Eclipse from space: See the moon's shadow race across North America at 1,500 mph in epic satellite footage

Looped video footage of a large shadow moving across North America
The moon's shadow traveled across North America at more than 1,500 mph during the total solar eclipse. (Image credit: NOAA/CIRA/RAMMSB)

Eerie new satellite images show the moon's gigantic shadow racing across North America during the April 8 total solar eclipse. Photos captured by astronauts on board the International Space Station (ISS) also highlight the mind-boggling scale of this rare cosmic event.

On Monday (April 8), millions of people along or near the path of totality watched the moon temporarily block out our home star as its shadow swept across North America from Mexico to Canada. During this event, totality — the period where the sun is completely obscured — lasted up to 4 minutes and 28 seconds, depending on the viewer’s location. 

Despite some adverse weather conditions and an uncharacteristically inactive sun, observers were able to capture stunning images of the eclipse from the ground. Some people were even lucky enough to catch glimpses of rare phenomena including slithers of sunlight known as "Baily's beads" and plasma eruptions from the sun, known as solar prominences. But from space, the event was arguably even more impressive.

The National Oceanic and Atmospheric Administration's (NOAA) 16th Geostationary Operational Environmental Satellite (GOES-16) took thousands of photos of the eclipse from its fixed position above North America. When these images were stitched together, they showed the moon's shadow sweeping across the continent, reported.

The resulting footage looks like something straight out of a sci-fi film.

"The Moon's shadow raced across North America faster than 1,500 mph [2,400 km/h], creating a mind-altering cone of darkness," wrote.

Related: When is the next total solar eclipse after 2024 in North America?

A large dark shadow on Earth

The moon's shadow was also visible from the ISS. (Image credit: NASA)

Astronauts on board the ISS also watched the eclipse from their unique viewpoint, and a member of the Expedition 71 crew captured a striking shot of the moon's shadow from around 260 miles (418 kilometers) above Earth, NASA reported. At this point, the dark void was passing from New York state into Newfoundland, Canada.

The ISS photo was no accident. NASA had been gradually maneuvering the space station for months so that it would pass through the eclipse, while also making sure the orbiting station avoided space junk.
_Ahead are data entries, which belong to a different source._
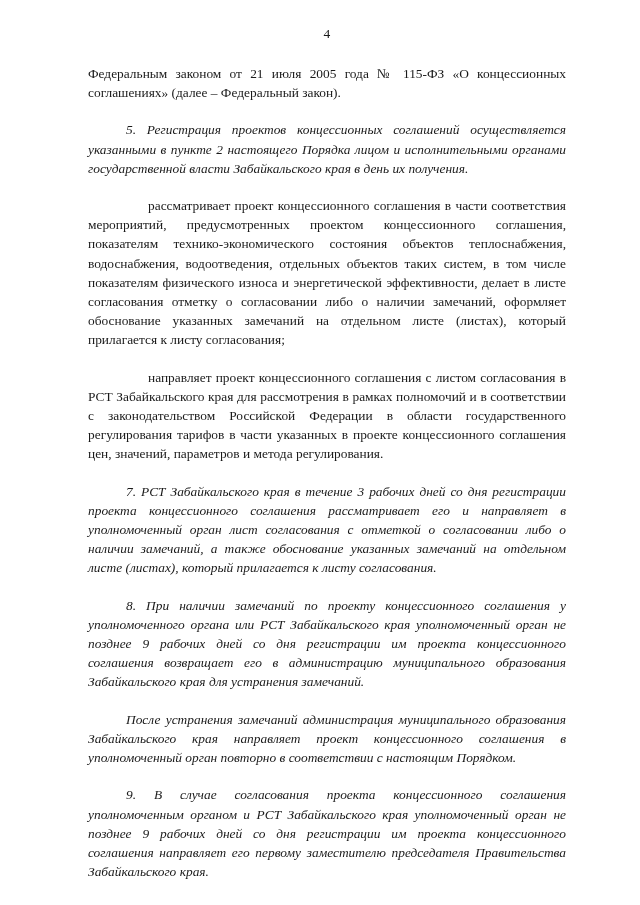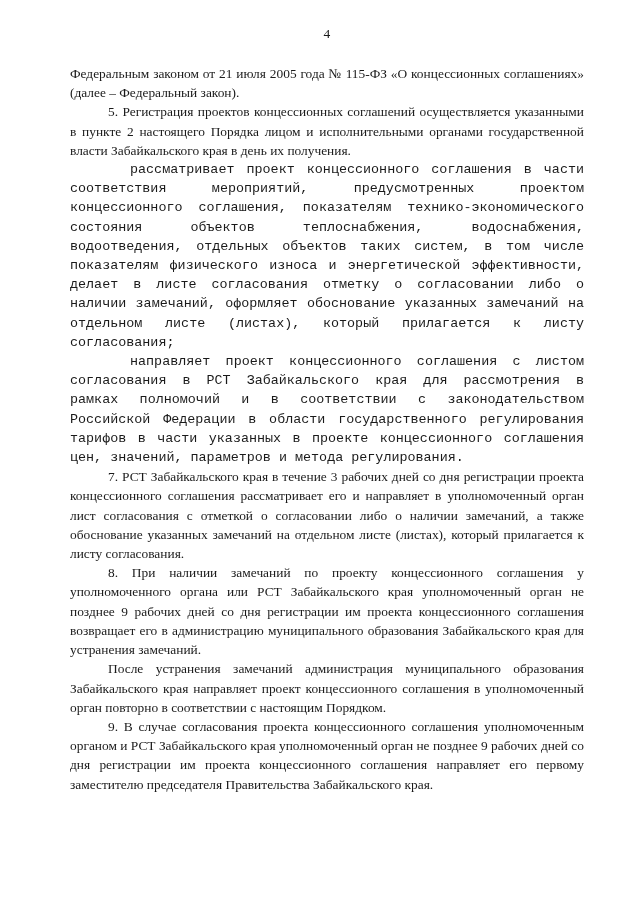"Федеральным законом от 21 июля" .body-text p { margin: 0 -> 18px }
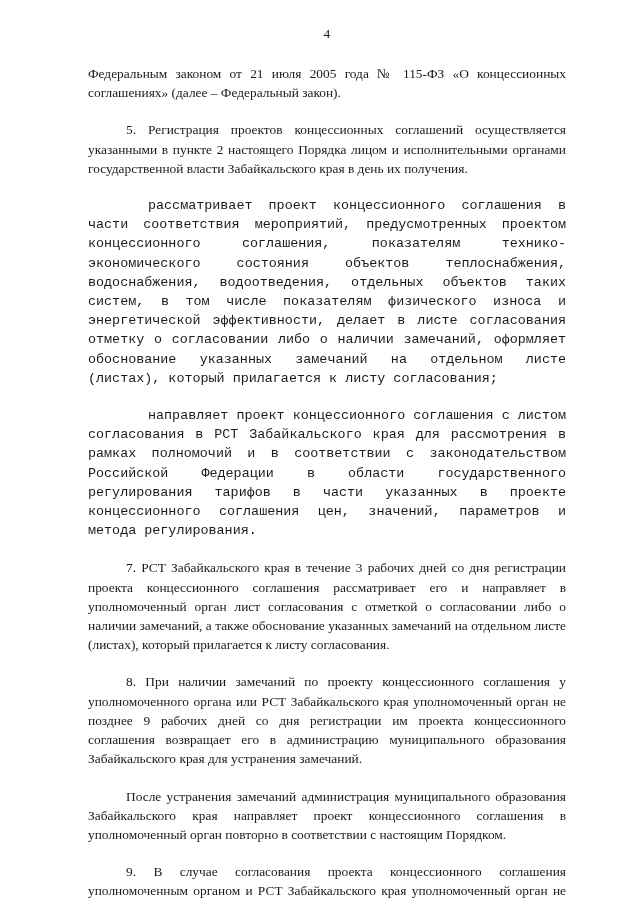"5. Регистрация проектов концессионных" .body-text p.indent { font-style: none -> italic }
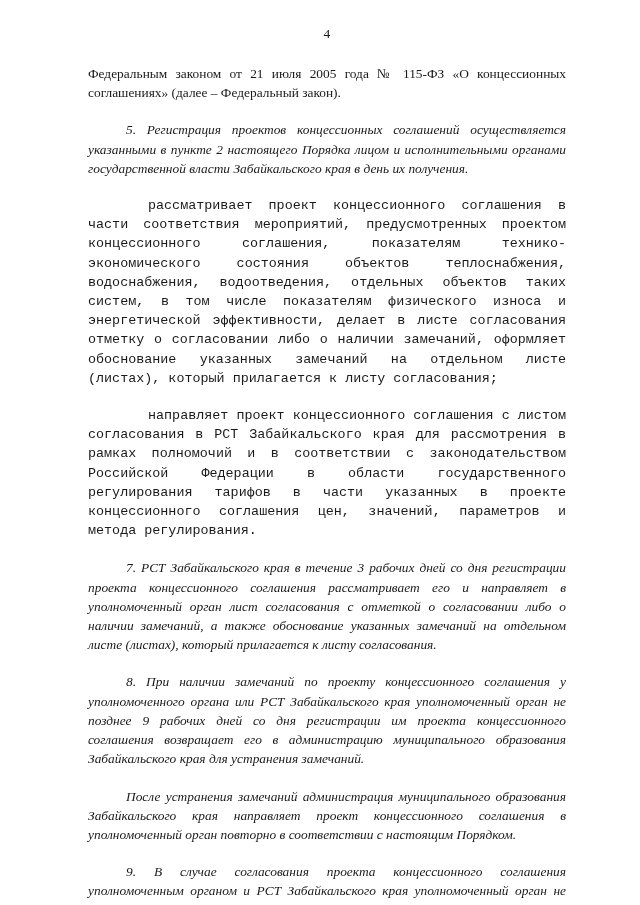"рассматривает проект концессионного" .body-text p.indent-wide { font-family: Liberation Mono, monospace -> none }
In the end, the ISS experienced a totality of around 90%, according to NASA. 

However, astronauts were unable to take photos of the actual eclipse because the windows facing the sun, which are located in the Roscosmos section of the station, were inaccessible due to "cargo constraints," NASA representatives wrote.

A dark shadow moves across Earth

NASA’s Deep Space Climate Observatory (DSCOVR) also saw the moons shadow race across North America. (Image credit: NASA/GOES/Earth Observatory)

The gigantic dark patch was also spotted by one of SpaceX's Starlink satellites during the eclipse.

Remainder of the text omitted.